/---

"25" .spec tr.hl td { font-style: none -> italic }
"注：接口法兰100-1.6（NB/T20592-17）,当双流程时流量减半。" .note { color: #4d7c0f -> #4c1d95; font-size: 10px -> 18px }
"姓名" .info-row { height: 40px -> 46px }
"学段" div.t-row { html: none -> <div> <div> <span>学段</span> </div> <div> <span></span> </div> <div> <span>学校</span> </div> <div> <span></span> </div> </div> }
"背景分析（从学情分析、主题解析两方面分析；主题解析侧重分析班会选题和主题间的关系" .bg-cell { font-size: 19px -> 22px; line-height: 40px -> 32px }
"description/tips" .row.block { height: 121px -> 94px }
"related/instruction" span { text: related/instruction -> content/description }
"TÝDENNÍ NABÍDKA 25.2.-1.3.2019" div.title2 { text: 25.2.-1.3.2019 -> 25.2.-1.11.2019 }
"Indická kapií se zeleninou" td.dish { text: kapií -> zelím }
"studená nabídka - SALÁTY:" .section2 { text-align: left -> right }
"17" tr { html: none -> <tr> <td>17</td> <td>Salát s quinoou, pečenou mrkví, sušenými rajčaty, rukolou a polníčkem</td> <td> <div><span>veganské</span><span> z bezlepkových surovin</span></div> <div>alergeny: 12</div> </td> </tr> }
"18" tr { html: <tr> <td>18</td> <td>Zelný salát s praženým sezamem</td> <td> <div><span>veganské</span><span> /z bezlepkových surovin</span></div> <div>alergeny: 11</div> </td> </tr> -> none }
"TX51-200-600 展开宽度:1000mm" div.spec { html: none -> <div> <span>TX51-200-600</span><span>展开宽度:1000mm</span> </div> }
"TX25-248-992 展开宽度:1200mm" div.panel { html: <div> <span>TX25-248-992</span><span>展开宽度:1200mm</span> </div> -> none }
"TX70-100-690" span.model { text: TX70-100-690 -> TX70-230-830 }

\---

WORK TO COMPLETE ▸ In full and without error, transcribe each of the entries.

WRITTEN RESPONSE ▸
"25" .spec tr.hl td { font-style: none -> italic }
"注：接口法兰100-1.6（NB/T20592-17）,当双流程时流量减半。" .note { color: #4d7c0f -> #4c1d95; font-size: 10px -> 18px }
"姓名" .info-row { height: 40px -> 46px }
"学段" div.t-row { html: none -> <div> <div> <span>学段</span> </div> <div> <span></span> </div> <div> <span>学校</span> </div> <div> <span></span> </div> </div> }
"背景分析（从学情分析、主题解析两方面分析；主题解析侧重分析班会选题和主题间的关系" .bg-cell { font-size: 19px -> 22px; line-height: 40px -> 32px }
"description/tips" .row.block { height: 121px -> 94px }
"related/instruction" span { text: related/instruction -> content/description }
"TÝDENNÍ NABÍDKA 25.2.-1.3.2019" div.title2 { text: 25.2.-1.3.2019 -> 25.2.-1.11.2019 }
"Indická kapií se zeleninou" td.dish { text: kapií -> zelím }
"studená nabídka - SALÁTY:" .section2 { text-align: left -> right }
"17" tr { html: none -> <tr> <td>17</td> <td>Salát s quinoou, pečenou mrkví, sušenými rajčaty, rukolou a polníčkem</td> <td> <div><span>veganské</span><span> z bezlepkových surovin</span></div> <div>alergeny: 12</div> </td> </tr> }
"18" tr { html: <tr> <td>18</td> <td>Zelný salát s praženým sezamem</td> <td> <div><span>veganské</span><span> /z bezlepkových surovin</span></div> <div>alergeny: 11</div> </td> </tr> -> none }
"TX51-200-600 展开宽度:1000mm" div.spec { html: none -> <div> <span>TX51-200-600</span><span>展开宽度:1000mm</span> </div> }
"TX25-248-992 展开宽度:1200mm" div.panel { html: <div> <span>TX25-248-992</span><span>展开宽度:1200mm</span> </div> -> none }
"TX70-100-690" span.model { text: TX70-100-690 -> TX70-230-830 }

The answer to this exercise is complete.